What to work on.
Skipping all pictures, print exactly the lines below from the one with "total: 1116.80 -> 1436.80" through the final line.

Given records.
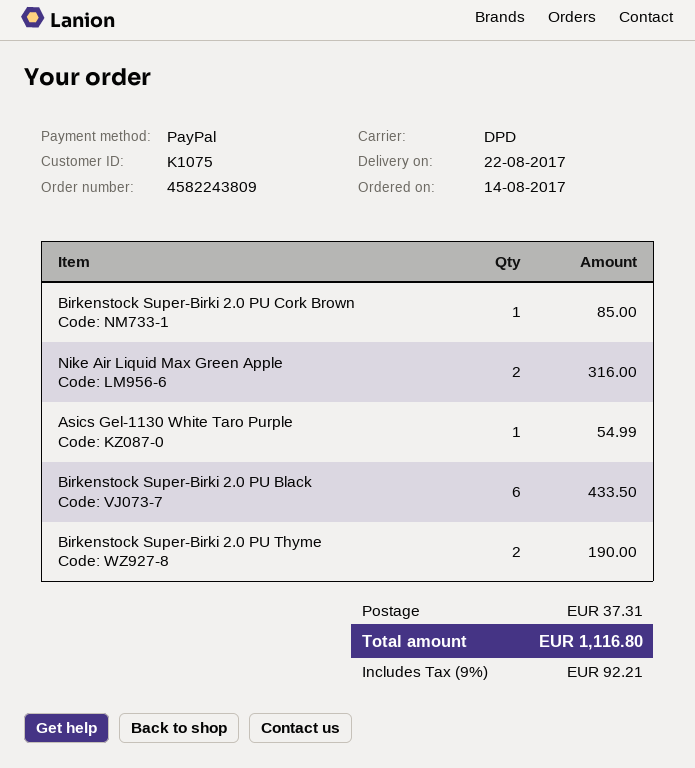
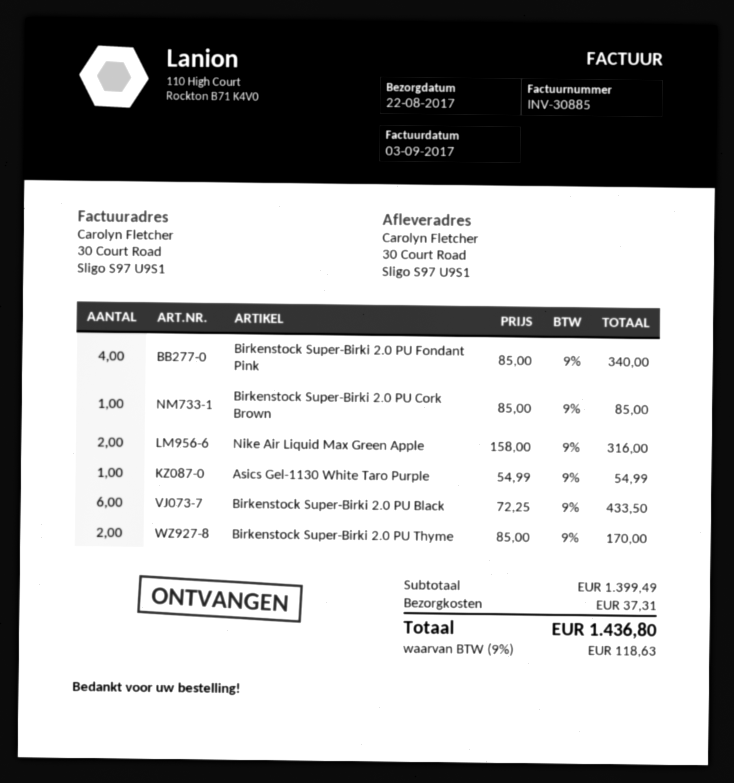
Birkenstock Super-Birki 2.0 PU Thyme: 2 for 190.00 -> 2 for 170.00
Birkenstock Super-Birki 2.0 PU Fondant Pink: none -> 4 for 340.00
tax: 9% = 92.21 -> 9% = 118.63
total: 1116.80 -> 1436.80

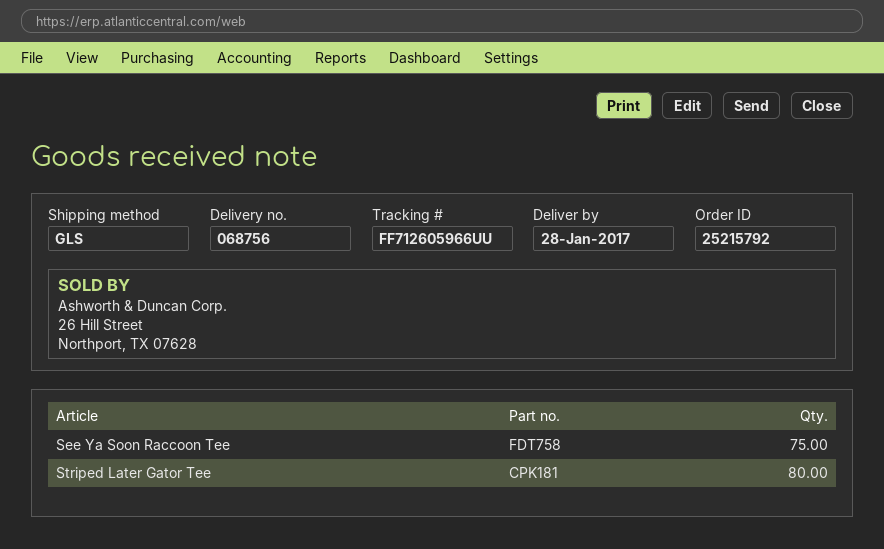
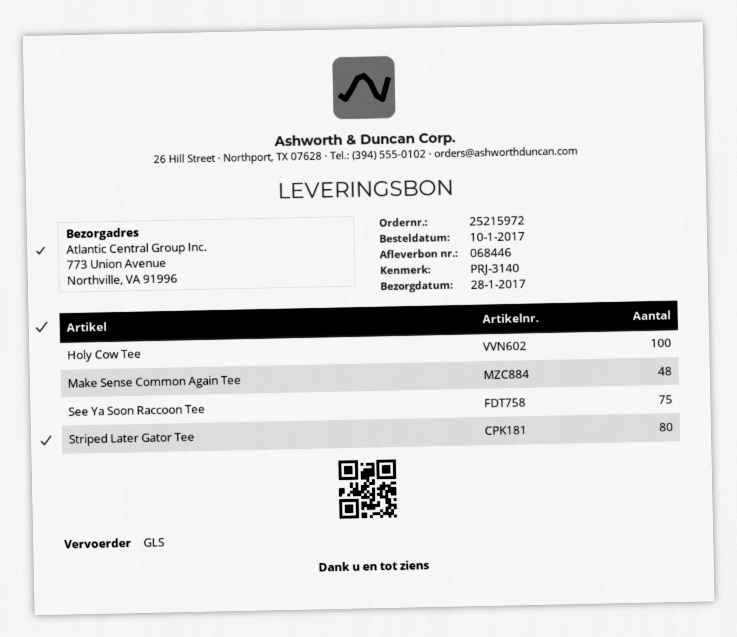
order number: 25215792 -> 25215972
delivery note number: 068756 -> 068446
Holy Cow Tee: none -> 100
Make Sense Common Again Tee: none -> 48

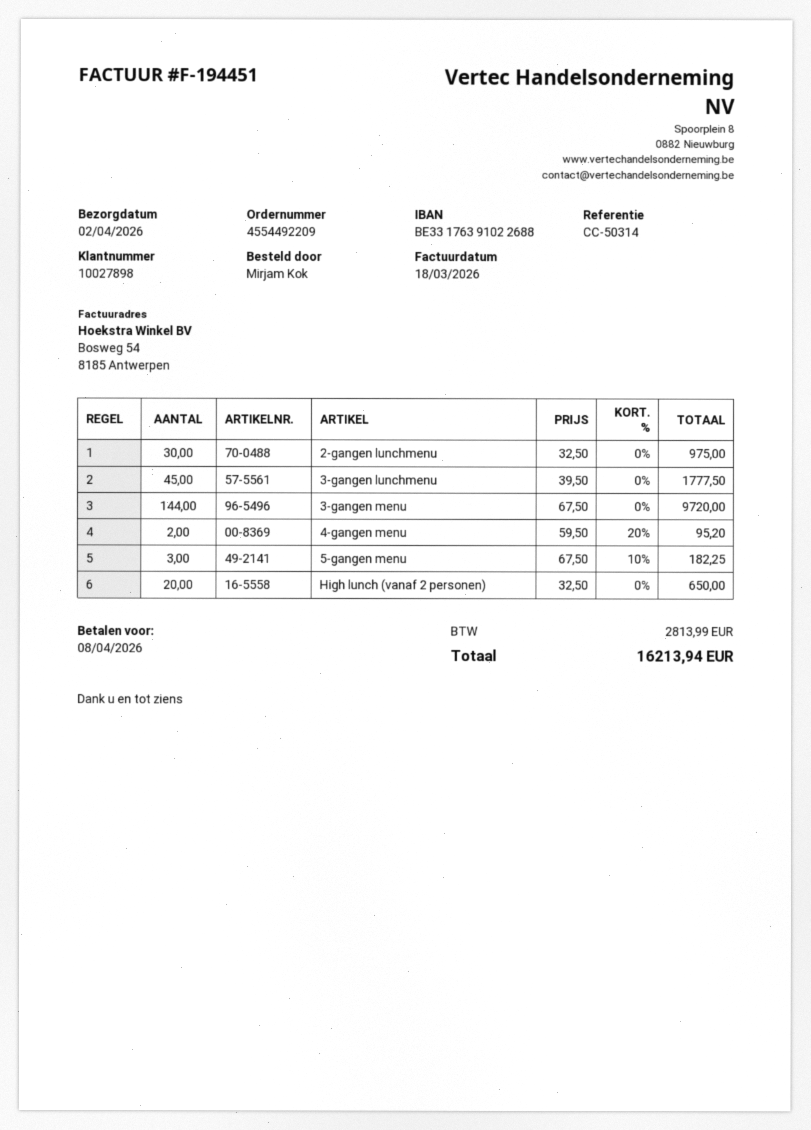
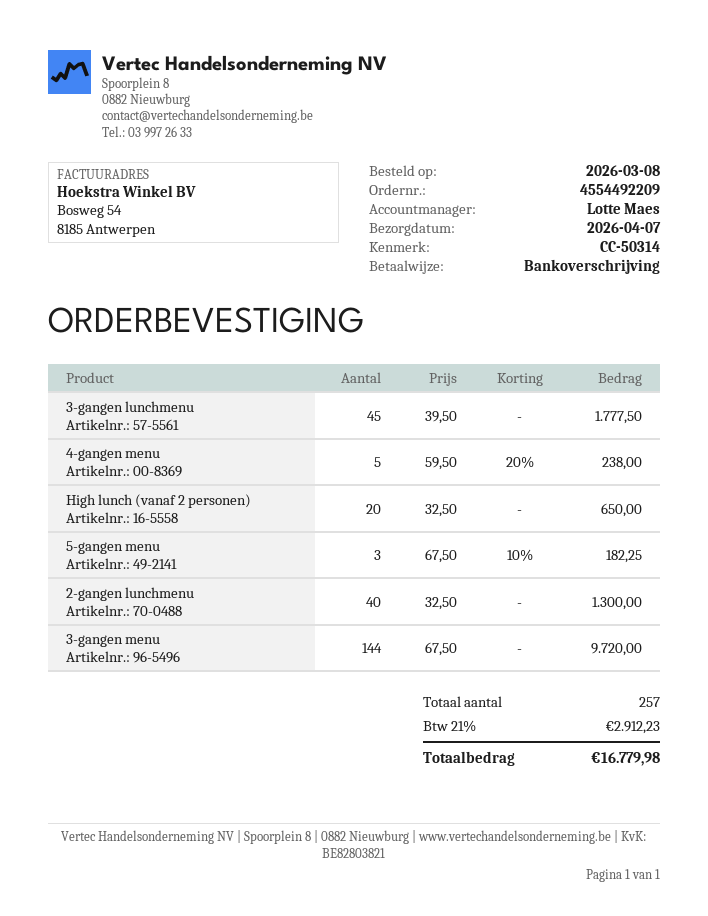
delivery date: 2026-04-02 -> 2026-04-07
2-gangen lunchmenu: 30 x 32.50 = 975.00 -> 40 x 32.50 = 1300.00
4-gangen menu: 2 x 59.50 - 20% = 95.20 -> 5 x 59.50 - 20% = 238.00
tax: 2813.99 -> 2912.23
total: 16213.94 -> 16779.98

Answer to the problem.
total: 1116.80 -> 1436.80

order number: 25215792 -> 25215972
delivery note number: 068756 -> 068446
Holy Cow Tee: none -> 100
Make Sense Common Again Tee: none -> 48

delivery date: 2026-04-02 -> 2026-04-07
2-gangen lunchmenu: 30 x 32.50 = 975.00 -> 40 x 32.50 = 1300.00
4-gangen menu: 2 x 59.50 - 20% = 95.20 -> 5 x 59.50 - 20% = 238.00
tax: 2813.99 -> 2912.23
total: 16213.94 -> 16779.98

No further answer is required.